CHEAT SHEET: Cannes Film Festival 2013
Then there is “Max Rose,” Jerry Lewis’ first starring role in 17 years. (It’s not a comedy.) And though “Muhammad Ali’s Greatest Fight” is directed by Stephen Frears, who’s British, the film’s look at the boxer’s tussle with the U.S. legal system is sure to have stateside interest.
Cannes wouldn’t be Cannes if it didn’t include new films by established auteurs in its various sections. This year’s crop includes work by France’s Claire Denis (“Les Salauds”), Israel’s Ari Folman (“The Congress” opens the Directors’ Fortnight), Hong Kong crime master Johnnie To (“Blind Detective”), Italy’s Paolo Sorrentino (reunited with his “Il Divo” star Toni Servillo in “La Grande Bellezza”) and the Roman Polanski drama “Venus in Fur.”
Also especially strong this year is Cannes Classics, the section devoted to restorations of and tributes to films of the past. Kim Novak is scheduled to appear with a sparkling print of “Vertigo,” and Alain Delon may do the same with René Clément’s “Plein Soleil.” And some of Elizabeth Taylor’s prime jewelry will make the trip to accompany a 50th anniversary showing of “Cleopatra.”

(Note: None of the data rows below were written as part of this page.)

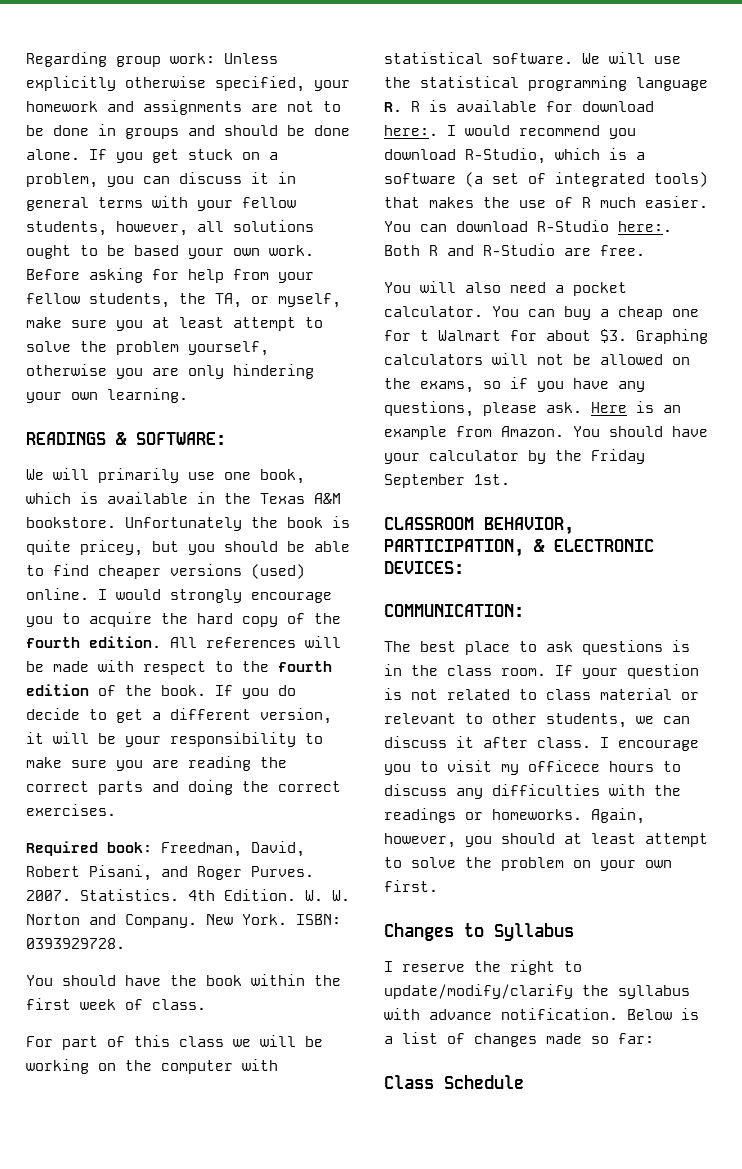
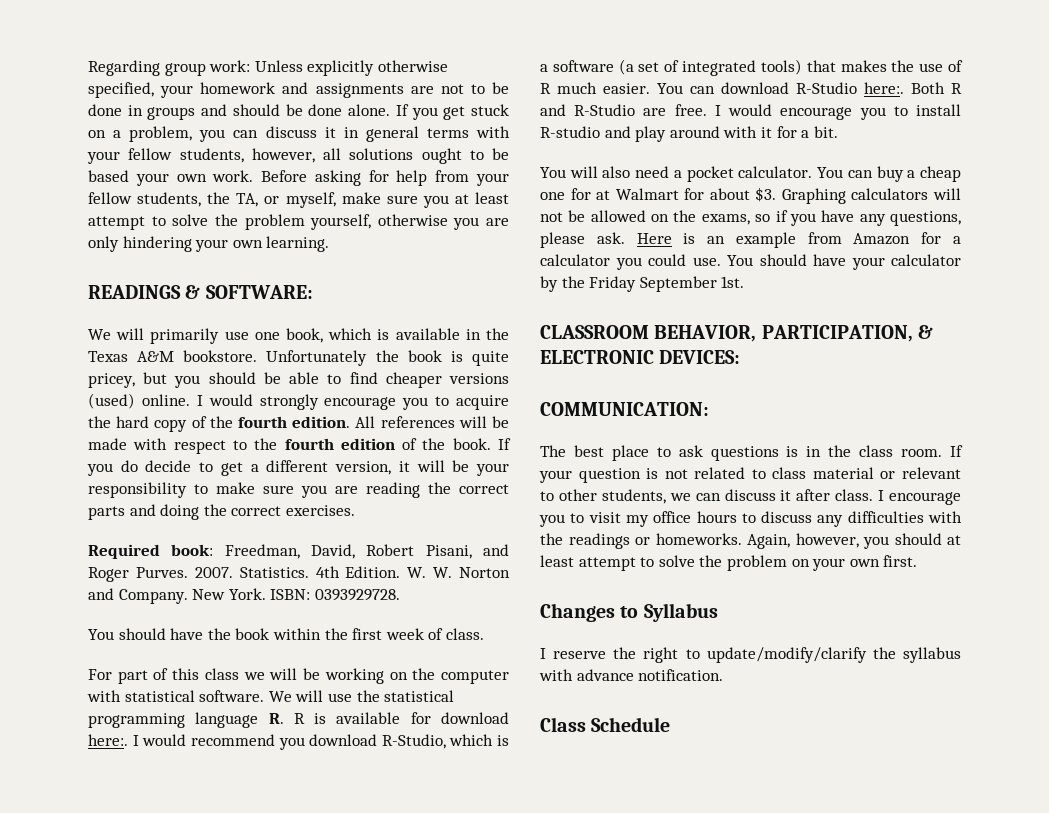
+ I would encourage you to install R-studio and play around with it for a bit.
- You can buy a cheap one for t Walmart for about $3.
+ You can buy a cheap one for at Walmart for about $3.
- Here is an example from Amazon.
+ Here is an example from Amazon for a calculator you could use.
- I encourage you to visit my officece hours to discuss any difficulties with the readings or homeworks.
+ I encourage you to visit my office hours to discuss any difficulties with the readings or homeworks.
- Below is a list of changes made so far:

Given all this excitement, it’s no surprise that French companies are eager to show up at Cannes to do a little branding of their own. Mouton Cadet is sponsoring a chic wine bar, Magnum ice cream is taking over a beach and even the city itself is doing a little self-promotion.
“The World Comes to Cannes: What About You?” asks a poster near the Palais des Festivals. Fair enough, but another tag line calling this town “A Place for Serenity” is stretching the truth. At least for the next 12 days.